Start of Supplied records

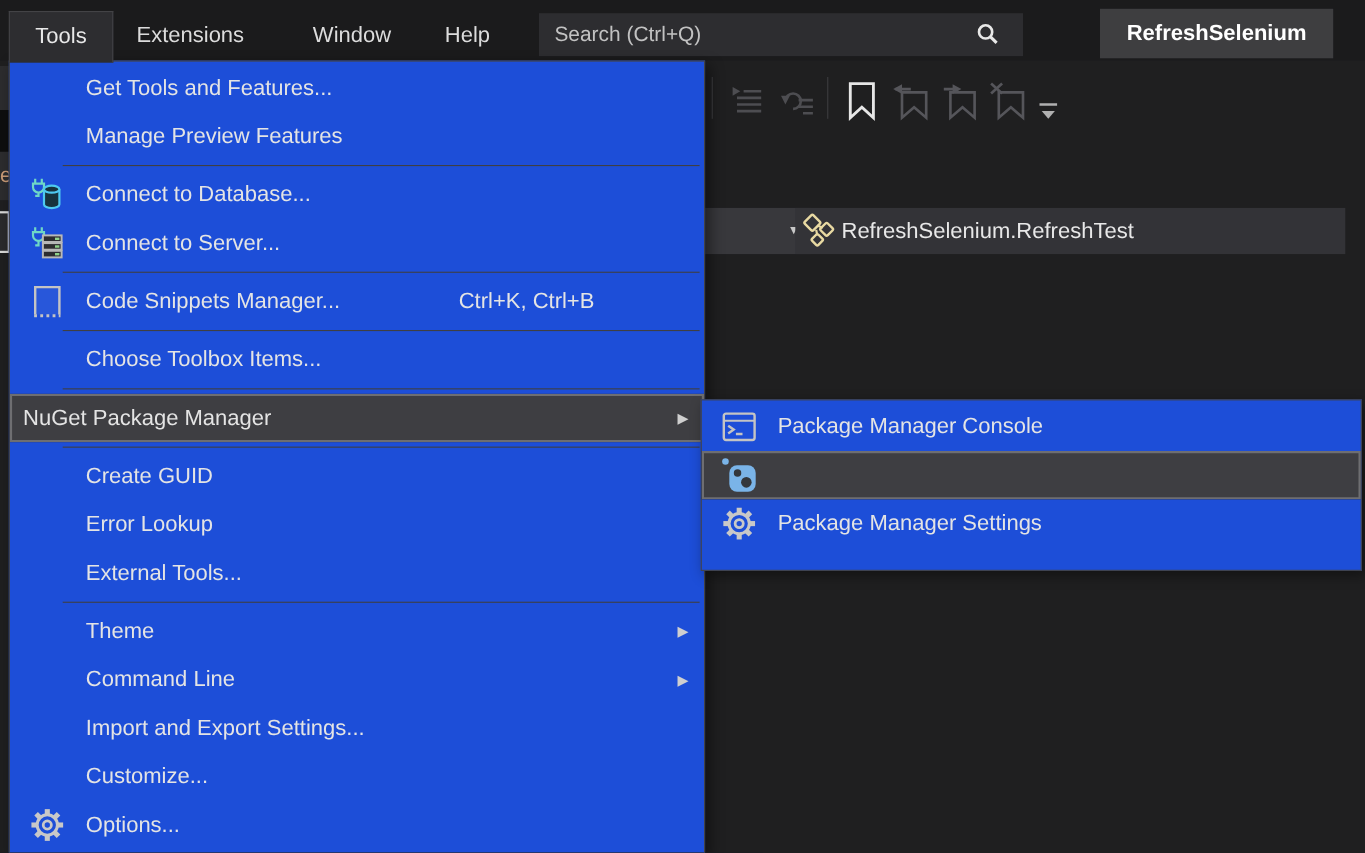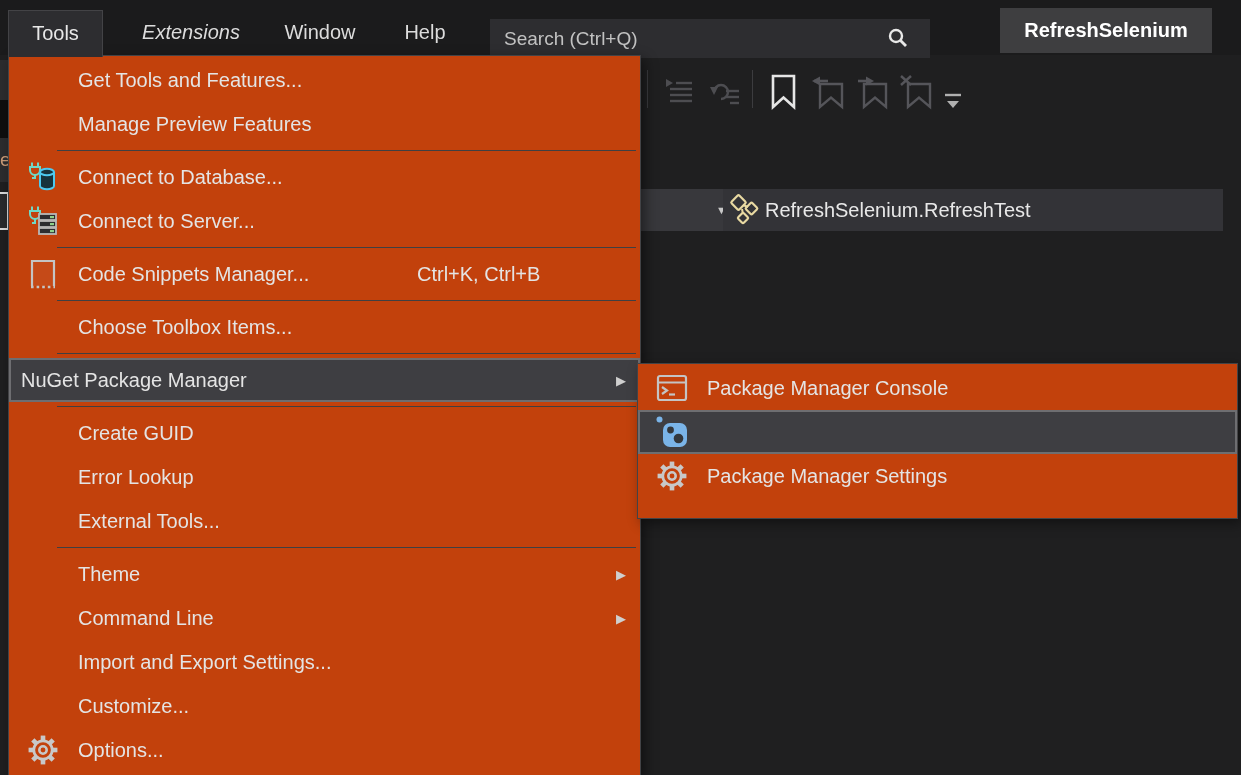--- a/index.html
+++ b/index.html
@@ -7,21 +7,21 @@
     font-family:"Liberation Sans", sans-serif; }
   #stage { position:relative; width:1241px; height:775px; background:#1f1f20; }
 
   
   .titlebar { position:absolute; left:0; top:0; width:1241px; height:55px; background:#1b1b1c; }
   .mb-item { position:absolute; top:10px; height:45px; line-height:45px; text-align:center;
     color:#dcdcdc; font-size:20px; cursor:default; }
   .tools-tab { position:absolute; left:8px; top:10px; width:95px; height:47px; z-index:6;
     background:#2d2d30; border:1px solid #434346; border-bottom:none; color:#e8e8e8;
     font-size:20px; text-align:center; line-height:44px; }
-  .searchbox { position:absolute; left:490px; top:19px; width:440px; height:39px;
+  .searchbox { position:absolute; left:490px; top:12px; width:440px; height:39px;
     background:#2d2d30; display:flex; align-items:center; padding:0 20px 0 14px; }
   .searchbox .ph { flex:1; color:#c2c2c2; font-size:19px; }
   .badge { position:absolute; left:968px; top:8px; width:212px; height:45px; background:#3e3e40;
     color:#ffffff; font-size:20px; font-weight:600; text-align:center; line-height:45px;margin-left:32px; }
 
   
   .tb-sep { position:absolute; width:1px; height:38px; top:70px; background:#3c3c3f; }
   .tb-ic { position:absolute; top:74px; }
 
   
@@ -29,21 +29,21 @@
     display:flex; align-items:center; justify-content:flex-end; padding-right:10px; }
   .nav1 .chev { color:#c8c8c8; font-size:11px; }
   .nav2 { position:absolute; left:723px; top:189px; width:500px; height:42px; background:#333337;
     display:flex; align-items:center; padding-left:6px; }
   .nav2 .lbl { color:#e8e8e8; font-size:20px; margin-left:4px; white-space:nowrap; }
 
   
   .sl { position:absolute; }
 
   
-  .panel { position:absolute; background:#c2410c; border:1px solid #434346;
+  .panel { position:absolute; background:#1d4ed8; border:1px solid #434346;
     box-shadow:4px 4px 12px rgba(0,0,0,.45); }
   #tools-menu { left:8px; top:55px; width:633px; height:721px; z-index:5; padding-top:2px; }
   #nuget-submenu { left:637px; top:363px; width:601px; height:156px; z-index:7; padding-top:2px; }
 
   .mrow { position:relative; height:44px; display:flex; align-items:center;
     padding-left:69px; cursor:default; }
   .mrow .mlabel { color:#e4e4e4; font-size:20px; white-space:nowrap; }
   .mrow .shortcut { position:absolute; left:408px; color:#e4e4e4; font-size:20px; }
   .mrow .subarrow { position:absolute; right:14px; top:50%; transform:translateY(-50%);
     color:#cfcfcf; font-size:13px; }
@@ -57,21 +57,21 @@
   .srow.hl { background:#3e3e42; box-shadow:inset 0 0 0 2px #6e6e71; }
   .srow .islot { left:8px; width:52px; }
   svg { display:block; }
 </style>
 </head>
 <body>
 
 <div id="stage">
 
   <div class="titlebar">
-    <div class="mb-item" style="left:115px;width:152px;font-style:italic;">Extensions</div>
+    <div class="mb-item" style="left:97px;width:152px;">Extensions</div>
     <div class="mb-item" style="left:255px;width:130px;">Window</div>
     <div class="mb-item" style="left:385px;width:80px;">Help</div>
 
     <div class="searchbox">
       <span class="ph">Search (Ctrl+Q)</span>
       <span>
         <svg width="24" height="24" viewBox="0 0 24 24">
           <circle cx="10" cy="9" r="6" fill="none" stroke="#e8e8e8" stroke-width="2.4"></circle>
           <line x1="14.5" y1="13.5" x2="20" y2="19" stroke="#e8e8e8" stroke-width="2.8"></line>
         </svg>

End of Supplied records

### Directions for this task
Which lines above include the string "none"? Show them.

### Task answer
     background:#2d2d30; border:1px solid #434346; border-bottom:none; color:#e8e8e8;
           <circle cx="10" cy="9" r="6" fill="none" stroke="#e8e8e8" stroke-width="2.4"></circle>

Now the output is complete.